Front-end code edit data

╭──

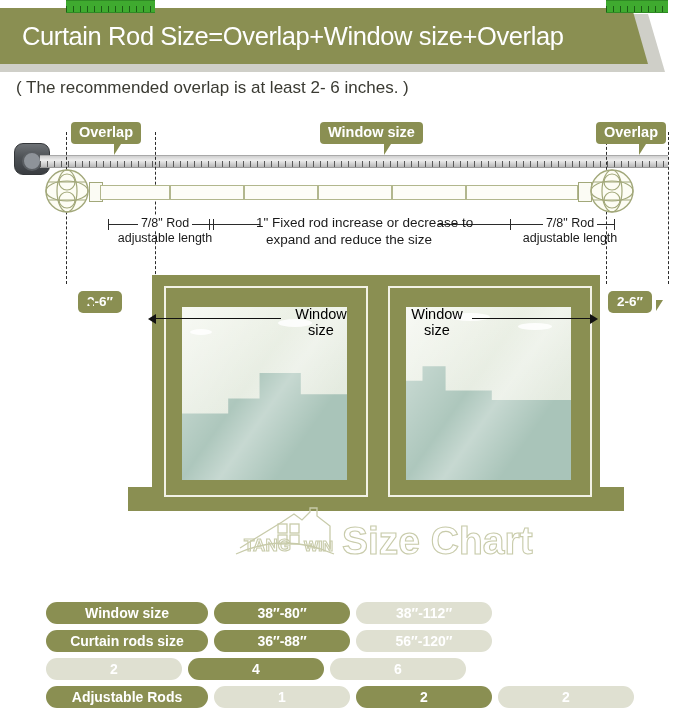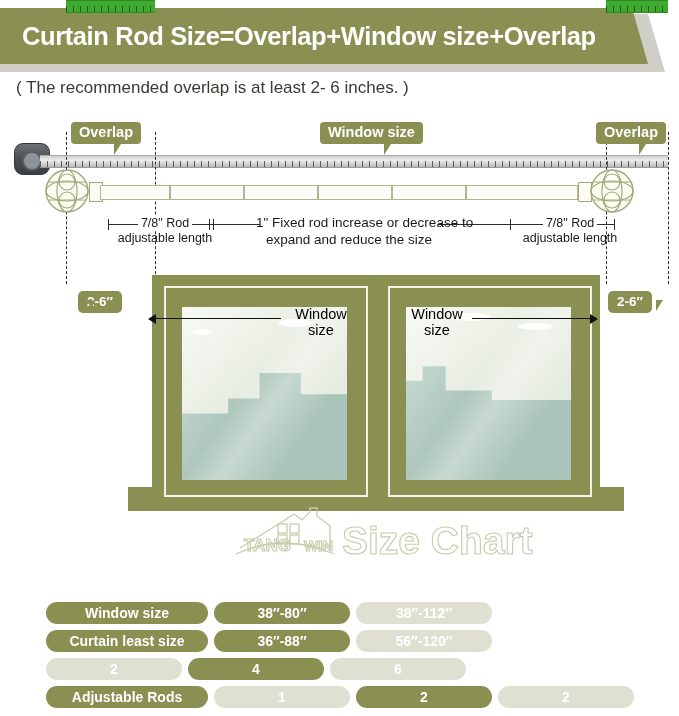--- a/index.html
+++ b/index.html
@@ -12,7 +12,7 @@
                  clip-path:polygon(0 0,648px 0,665px 58px,0 58px);}
   .banner{position:absolute;left:0;top:0;width:648px;height:56px;background:#8a8f52;
           clip-path:polygon(0 0,632px 0,648px 56px,0 56px);display:flex;align-items:center;}
-  .banner-title{color:#ffffff;font-size:25.5px;font-weight:bold;letter-spacing:-0.4px;
+  .banner-title{color:#ffffff;font-size:25.5px;font-weight:normal;letter-spacing:-0.4px;
                 padding-left:22px;white-space:nowrap;}
 
   .subtitle{position:absolute;left:16px;top:78px;font-size:17px;color:#3a3a32;white-space:nowrap;}

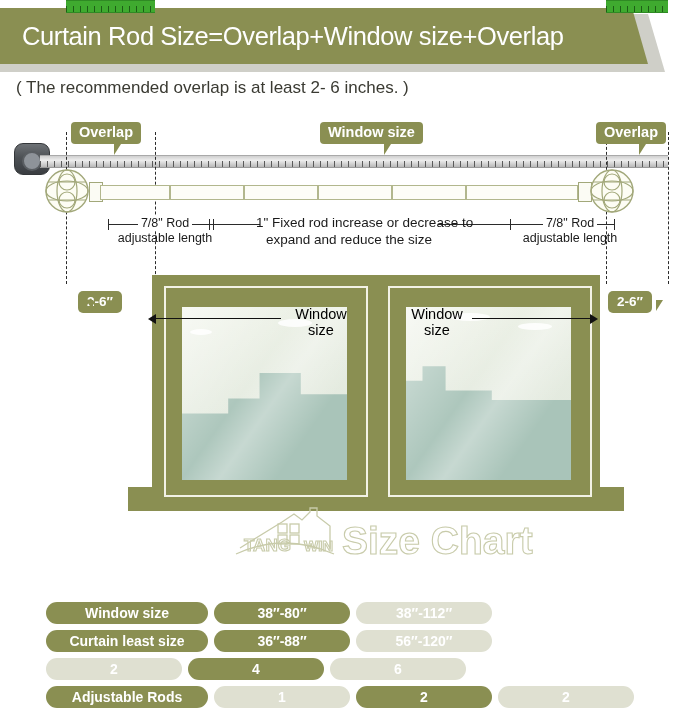--- a/index.html
+++ b/index.html
@@ -272,7 +272,7 @@
   </div>
 
   <div class="trow">
-    <div class="cell c-head">Curtain least size</div>
+    <div class="cell c-head">Curtain rods size</div>
     <div class="cell c-dark">36″-88″</div>
     <div class="cell c-lite">56″-120″</div>
   </div>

╰──

→ **Your assignment**
Looking at the entries, count the lines where the word "spacing" appears, and state the count by itself.

→ **Answer for this exercise**
2